§ Exercise instructions: The entries that follow include a run beginning at the line with "align-items: flex-start ->" and ending at the line with "border-bottom: 7px solid"; restate that run word for word and leave the rest out.

§ Excerpted records:
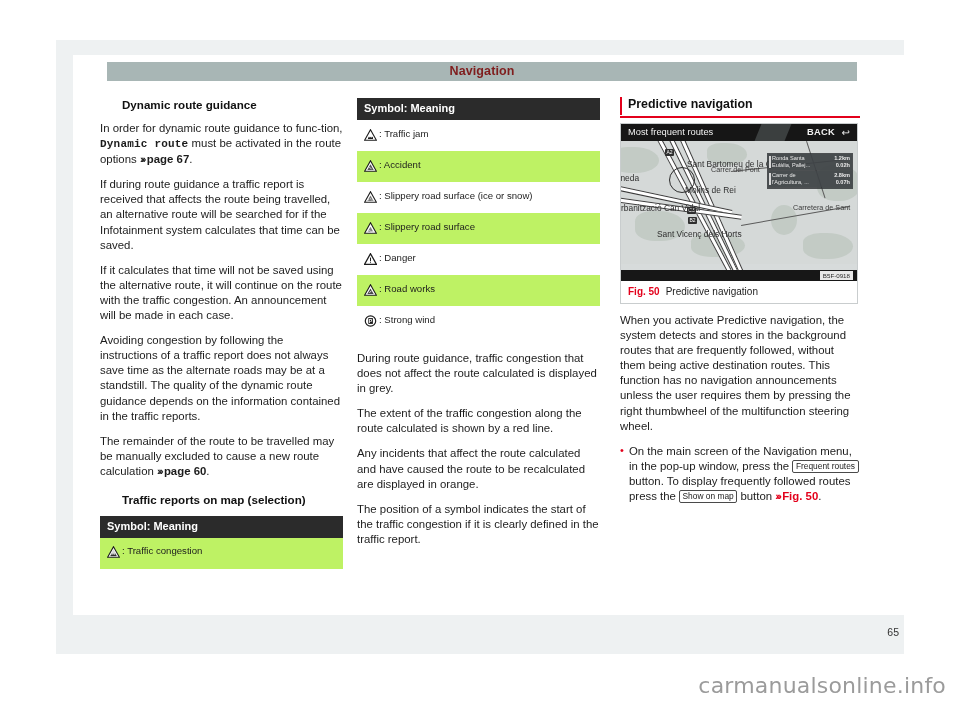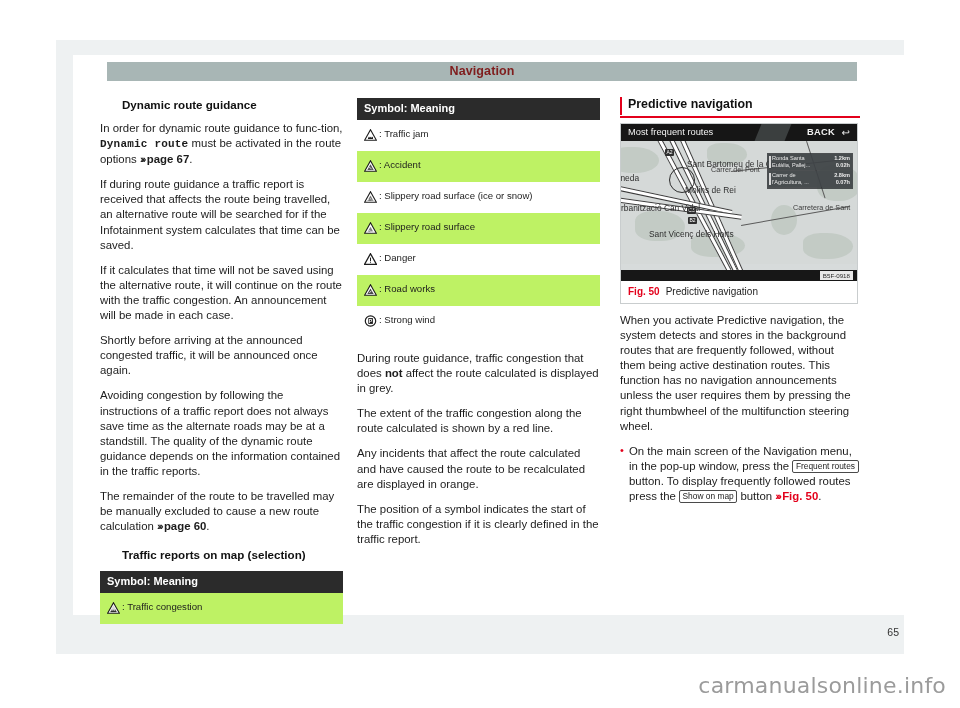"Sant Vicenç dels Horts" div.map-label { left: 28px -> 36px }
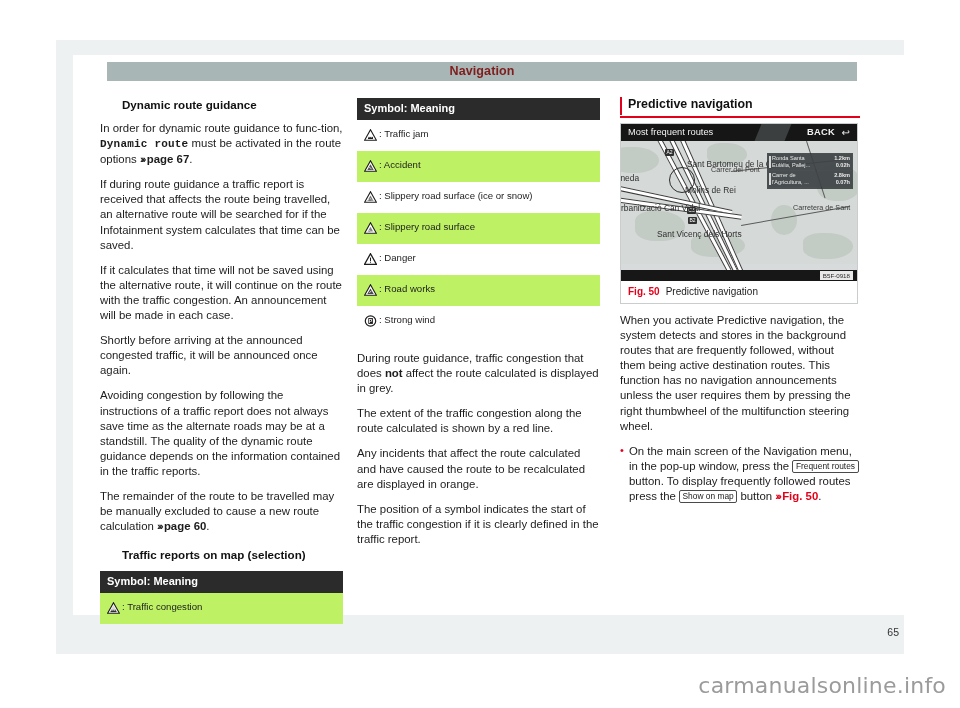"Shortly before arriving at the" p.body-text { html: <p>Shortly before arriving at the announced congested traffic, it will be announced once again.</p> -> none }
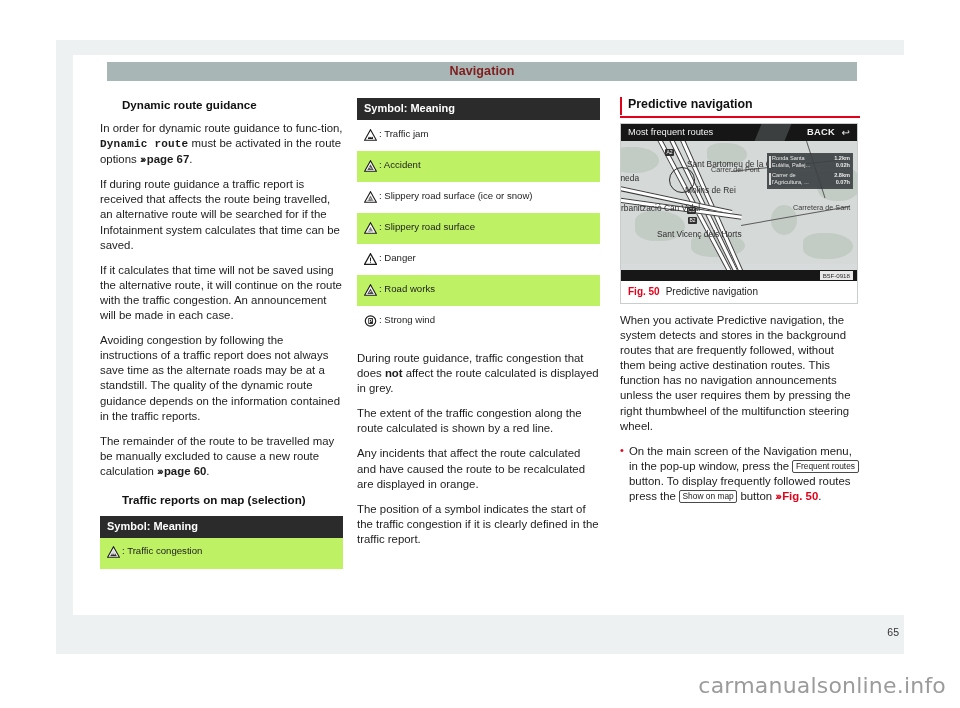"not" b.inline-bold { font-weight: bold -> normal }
---
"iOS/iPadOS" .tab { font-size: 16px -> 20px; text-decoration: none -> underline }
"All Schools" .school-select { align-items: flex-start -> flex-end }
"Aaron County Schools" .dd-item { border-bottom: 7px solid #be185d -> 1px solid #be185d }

§ Answer for the task:
"All Schools" .school-select { align-items: flex-start -> flex-end }
"Aaron County Schools" .dd-item { border-bottom: 7px solid #be185d -> 1px solid #be185d }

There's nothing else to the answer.